Beginning with the line containing "Liberation Serif, serif" and going on through the line containing "color: #000000 ->", the lines below are to be returned exactly, pictures excluded and nothing added.

EXCERPTED DATA Start Marker

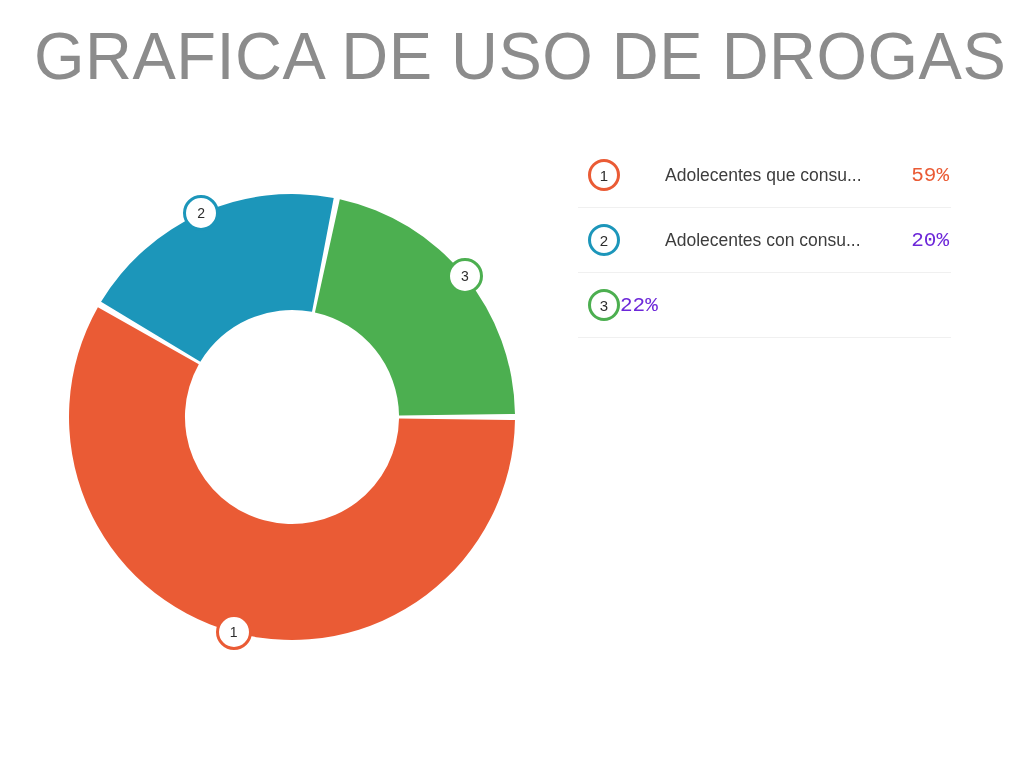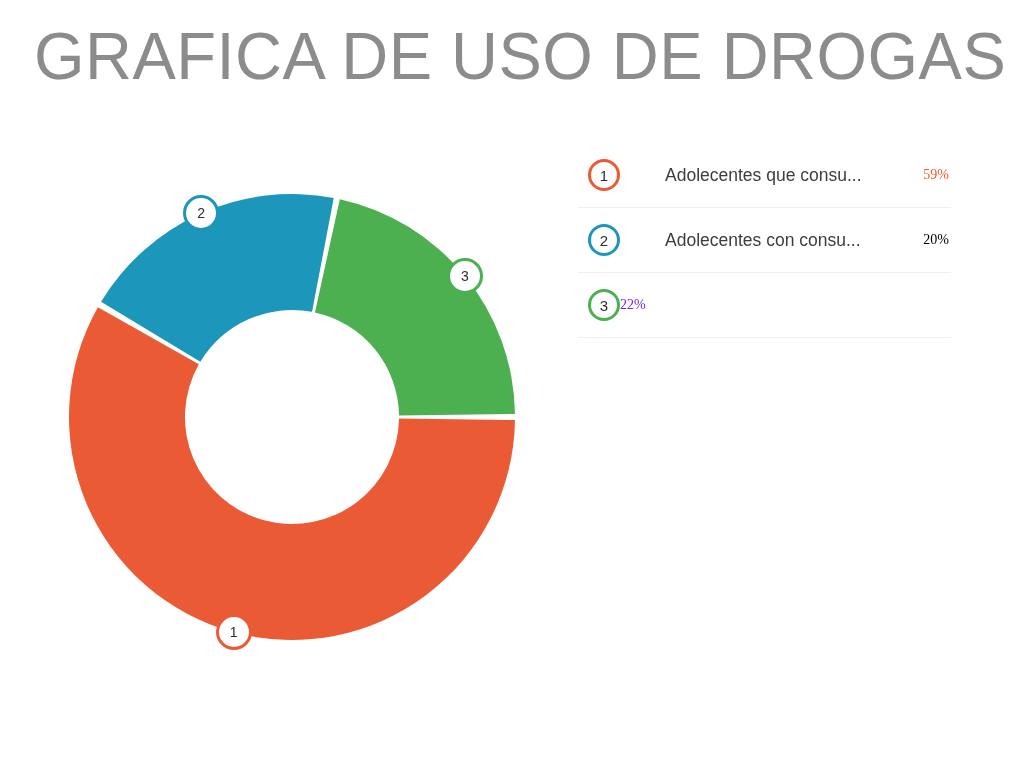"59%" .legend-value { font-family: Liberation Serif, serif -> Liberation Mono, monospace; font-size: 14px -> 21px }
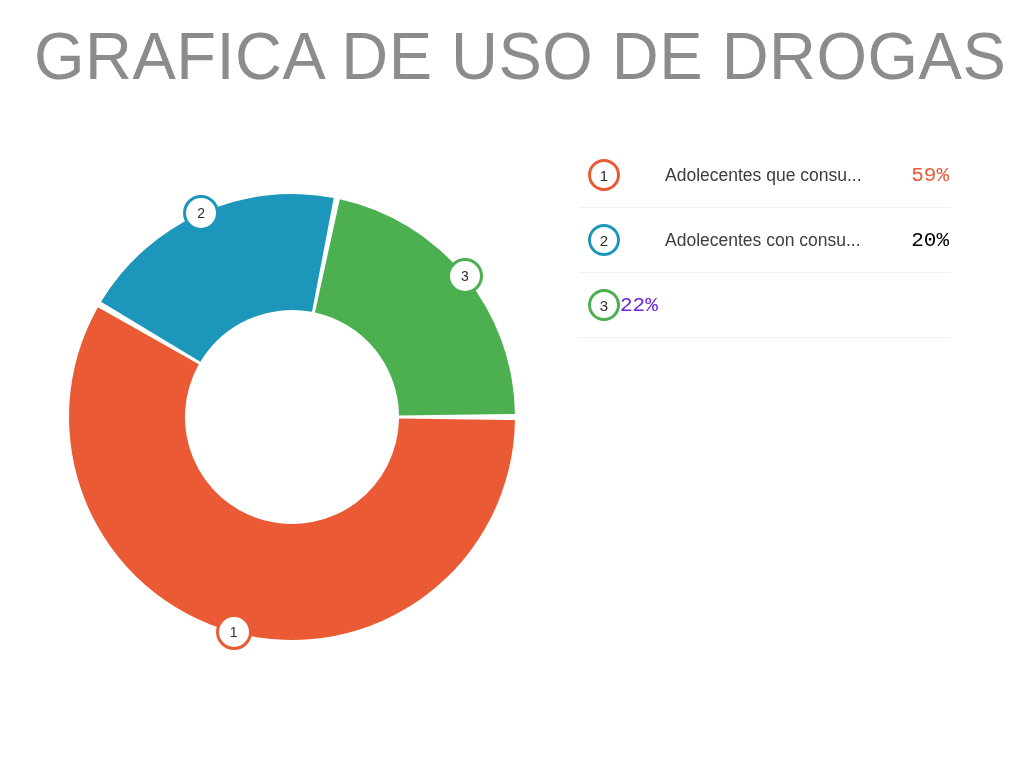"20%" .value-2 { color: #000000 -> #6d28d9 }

EXCERPTED DATA End Marker
EXCERPTED DATA Start Marker

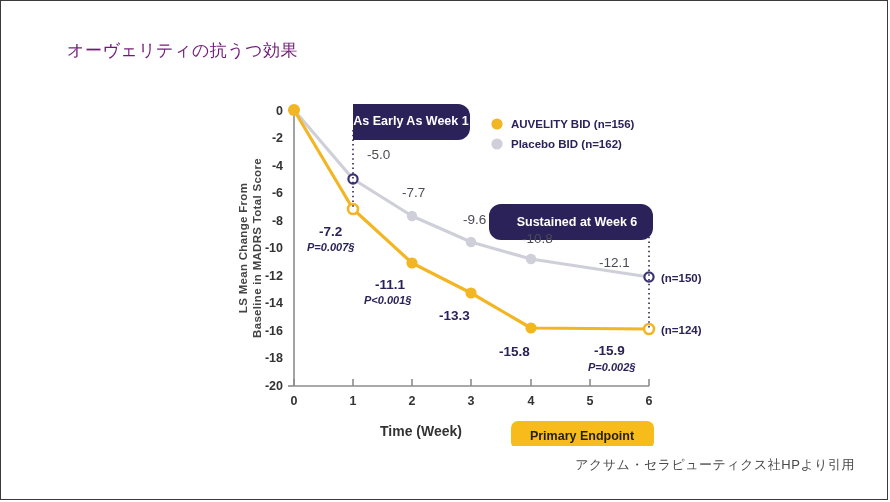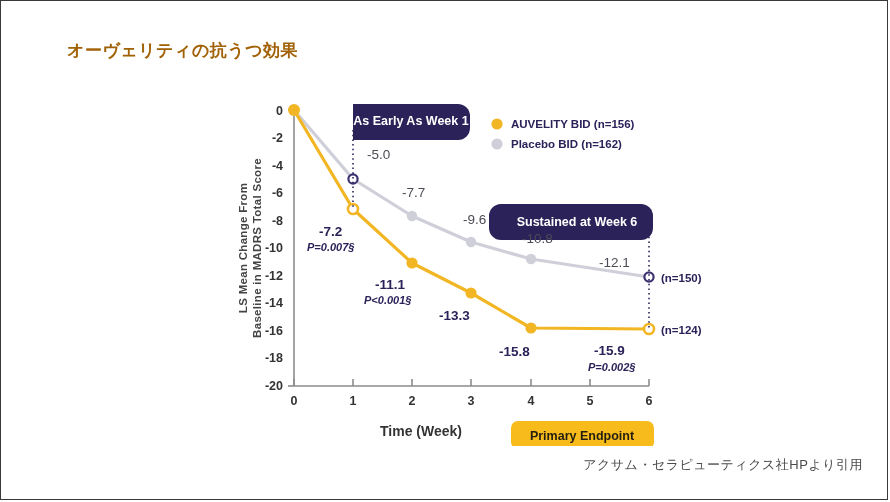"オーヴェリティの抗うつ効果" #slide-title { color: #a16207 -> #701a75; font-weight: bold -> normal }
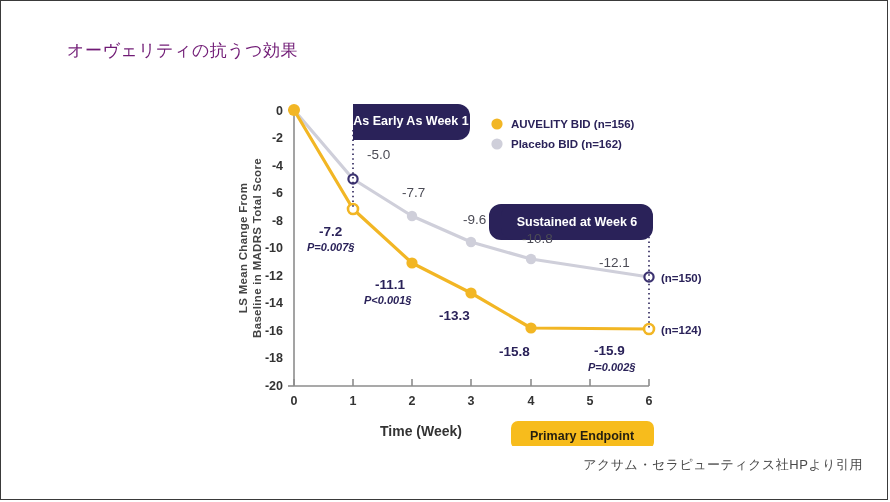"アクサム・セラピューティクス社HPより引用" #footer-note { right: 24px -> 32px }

EXCERPTED DATA End Marker
EXCERPTED DATA Start Marker

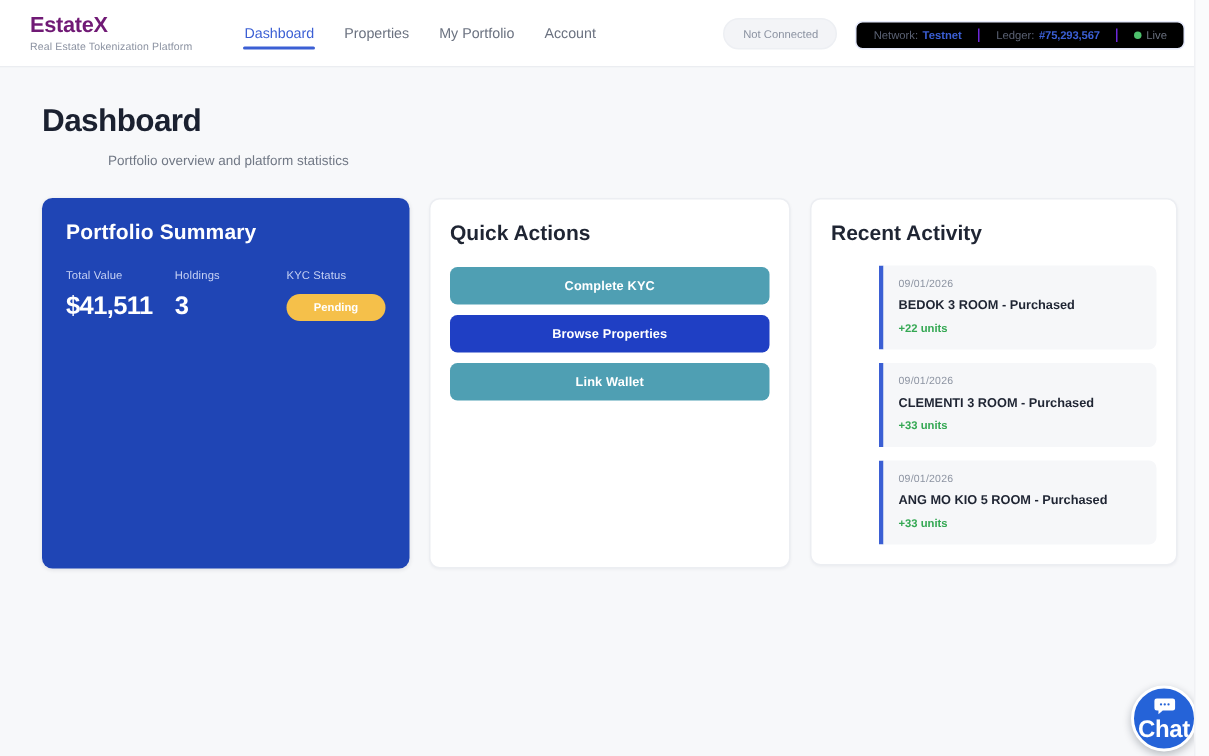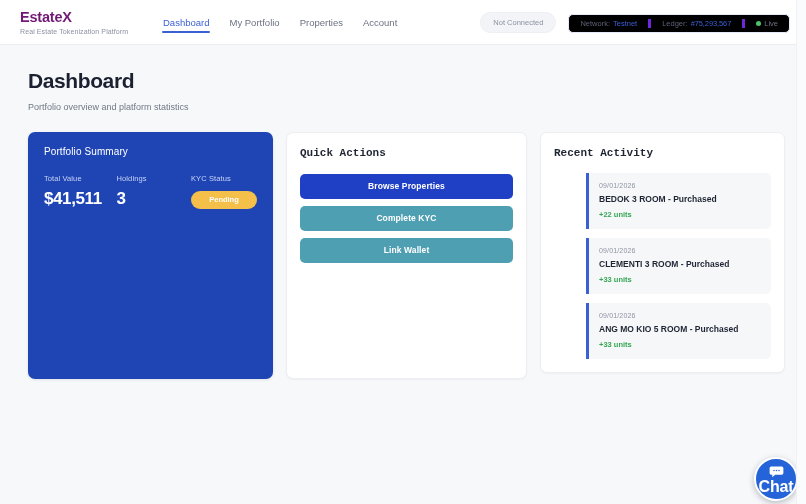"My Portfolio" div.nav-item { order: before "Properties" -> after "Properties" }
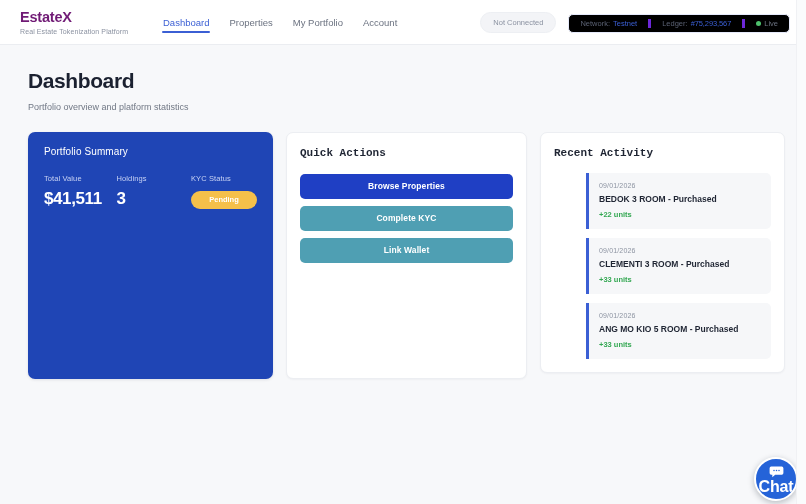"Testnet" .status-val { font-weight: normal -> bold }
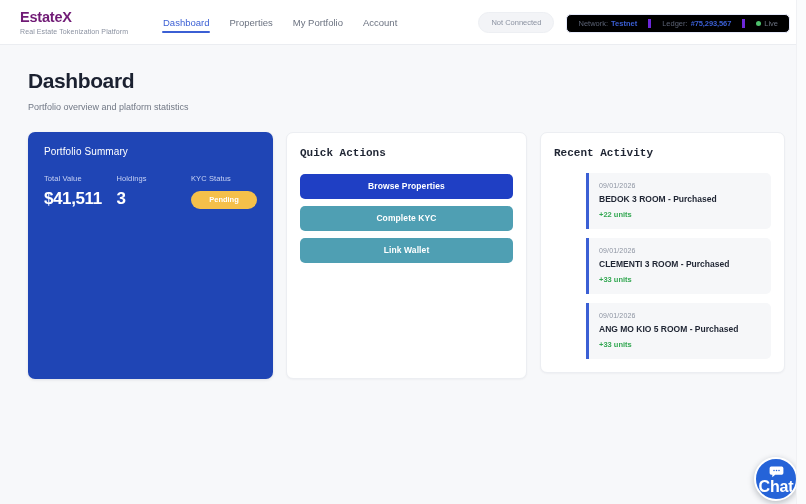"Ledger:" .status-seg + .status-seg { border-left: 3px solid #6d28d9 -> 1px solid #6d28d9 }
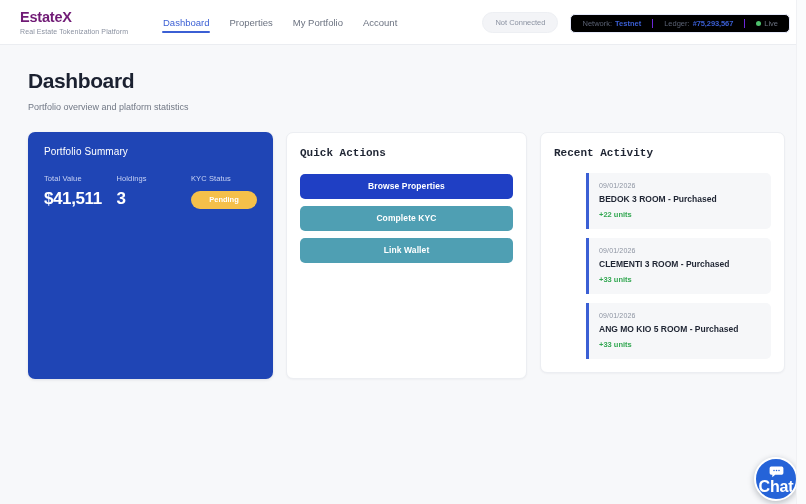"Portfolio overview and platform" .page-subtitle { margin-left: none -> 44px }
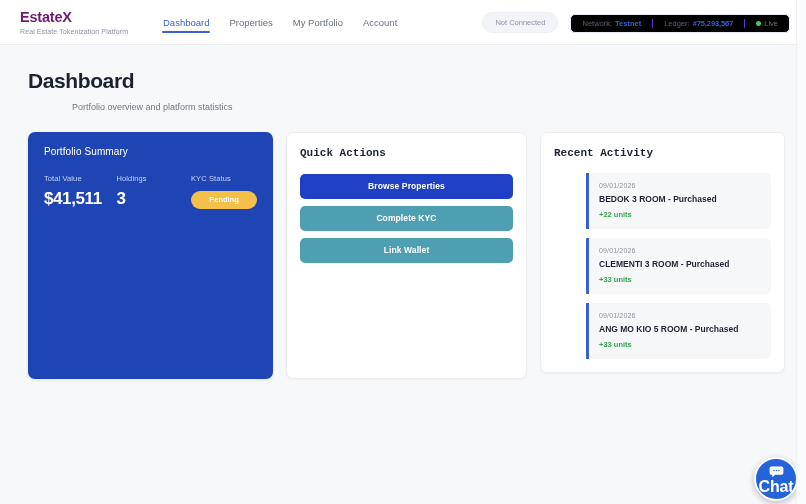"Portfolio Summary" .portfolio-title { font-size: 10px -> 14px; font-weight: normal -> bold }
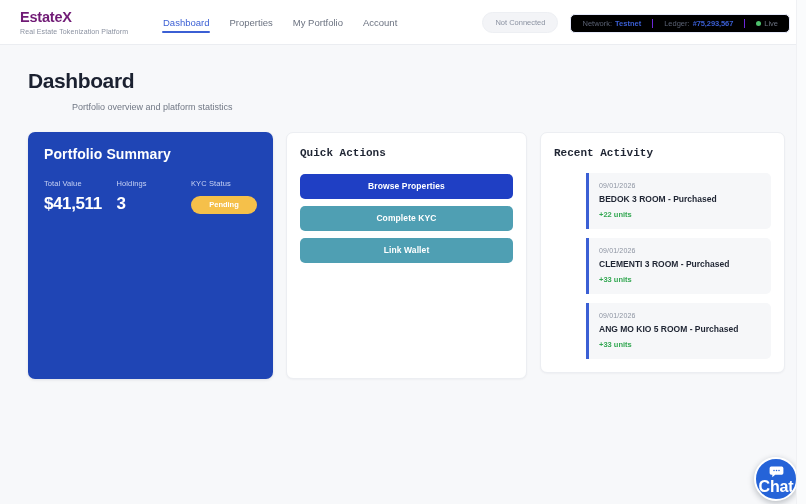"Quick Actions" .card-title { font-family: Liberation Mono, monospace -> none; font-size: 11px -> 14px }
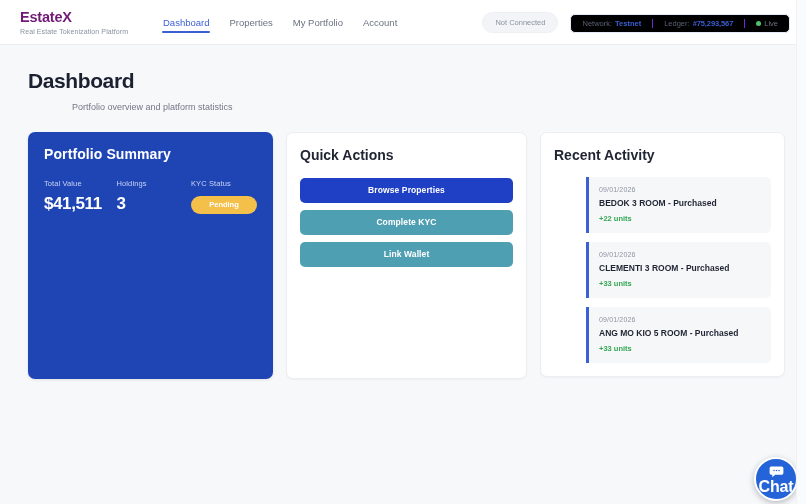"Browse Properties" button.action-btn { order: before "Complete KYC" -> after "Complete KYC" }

EXCERPTED DATA End Marker

ANSWER BOX.
"59%" .legend-value { font-family: Liberation Serif, serif -> Liberation Mono, monospace; font-size: 14px -> 21px }
"20%" .value-2 { color: #000000 -> #6d28d9 }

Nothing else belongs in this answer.